### EXERCISE:
Once the line containing "(114, 200) none -> (129, 387) //" is found, please set it down along with each following line, exactly, to the end of the material.

### DATA TO EXAMINE:
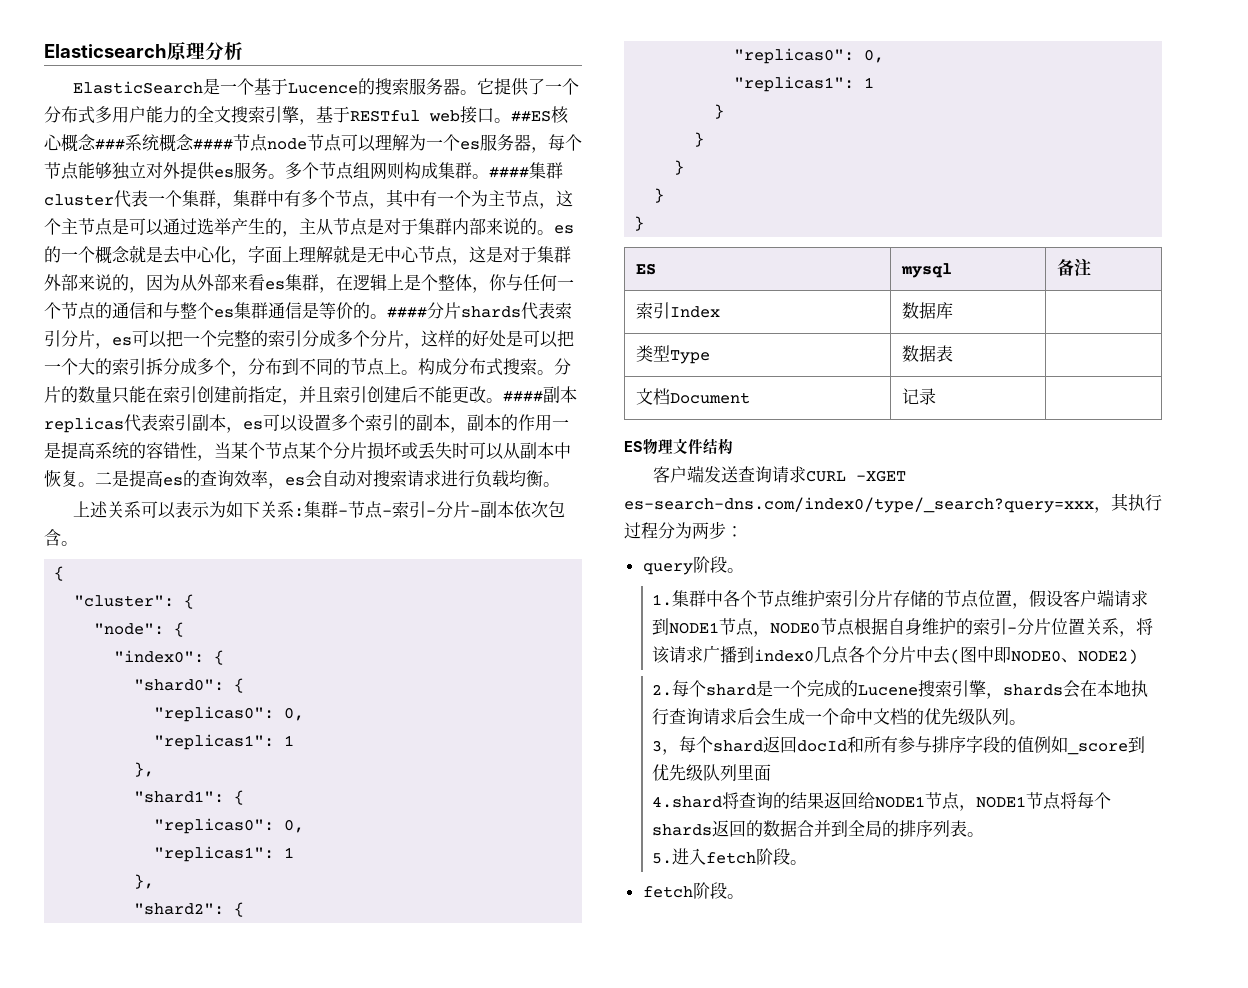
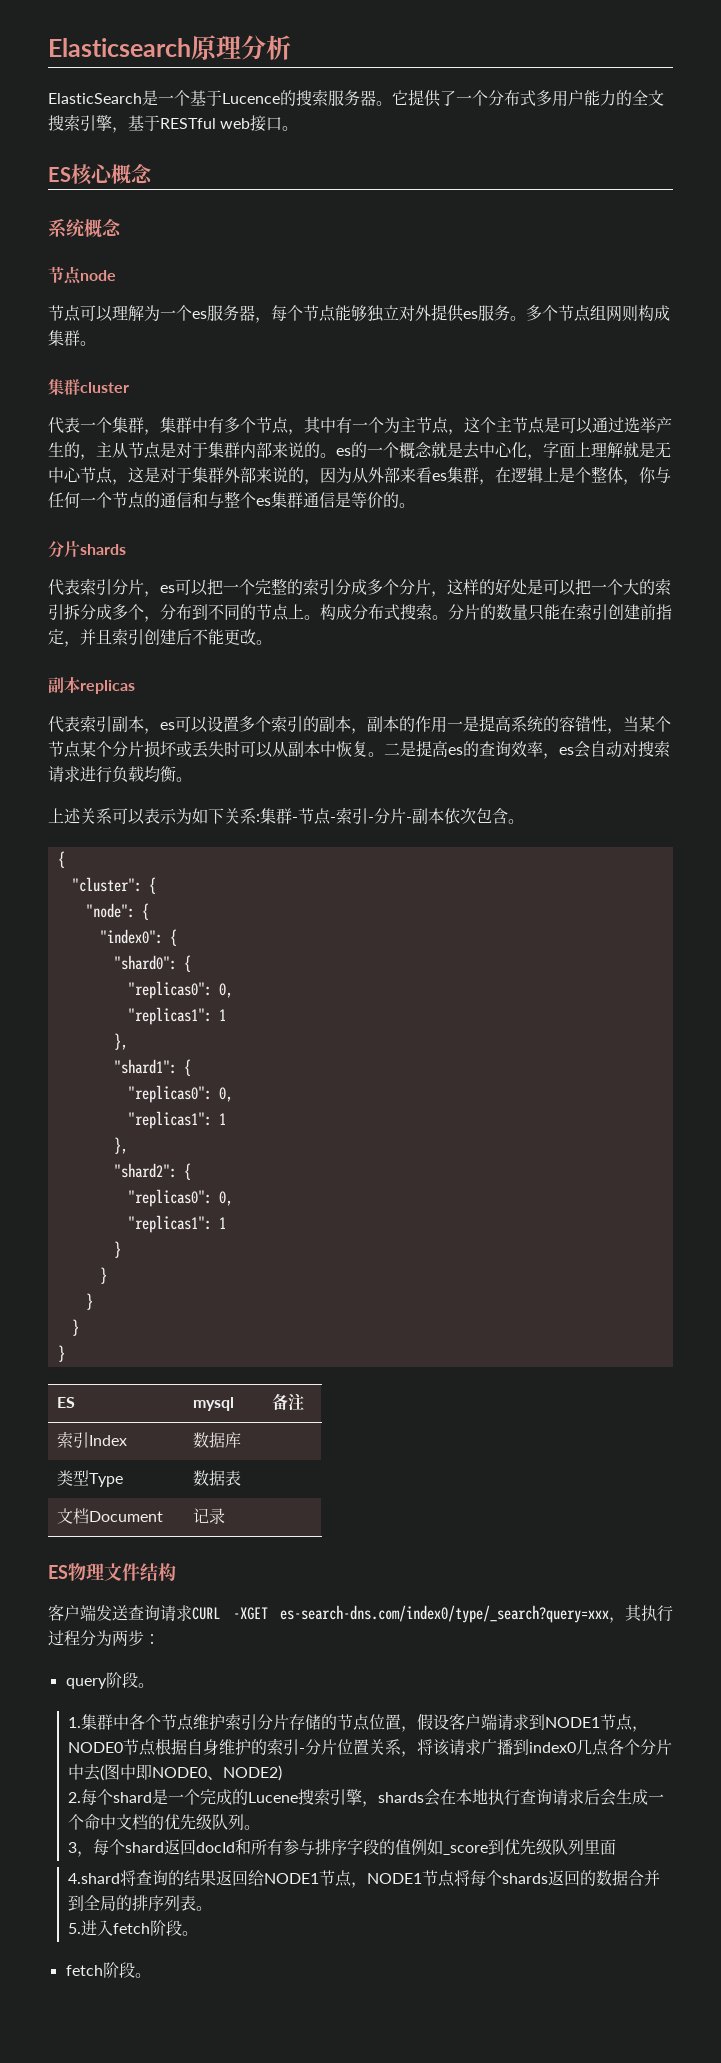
[511,110,551,122] ##ES -> [48,167,71,182] // ES
[95,138,125,150] ### -> (153, 173) //
[193,138,233,150] #### -> (122, 227) //
(307, 144) none -> (116, 275) //
[489,166,529,178] #### -> (96, 343) //
(114, 200) none -> (129, 387) //
[387,306,427,318] #### -> (415, 505) //
(521, 312) none -> (126, 549) //
[503,390,543,402] #### -> (272, 642) //
(124, 425) none -> (135, 687) //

### YOUR SOLUTION:
(114, 200) none -> (129, 387) //
[387,306,427,318] #### -> (415, 505) //
(521, 312) none -> (126, 549) //
[503,390,543,402] #### -> (272, 642) //
(124, 425) none -> (135, 687) //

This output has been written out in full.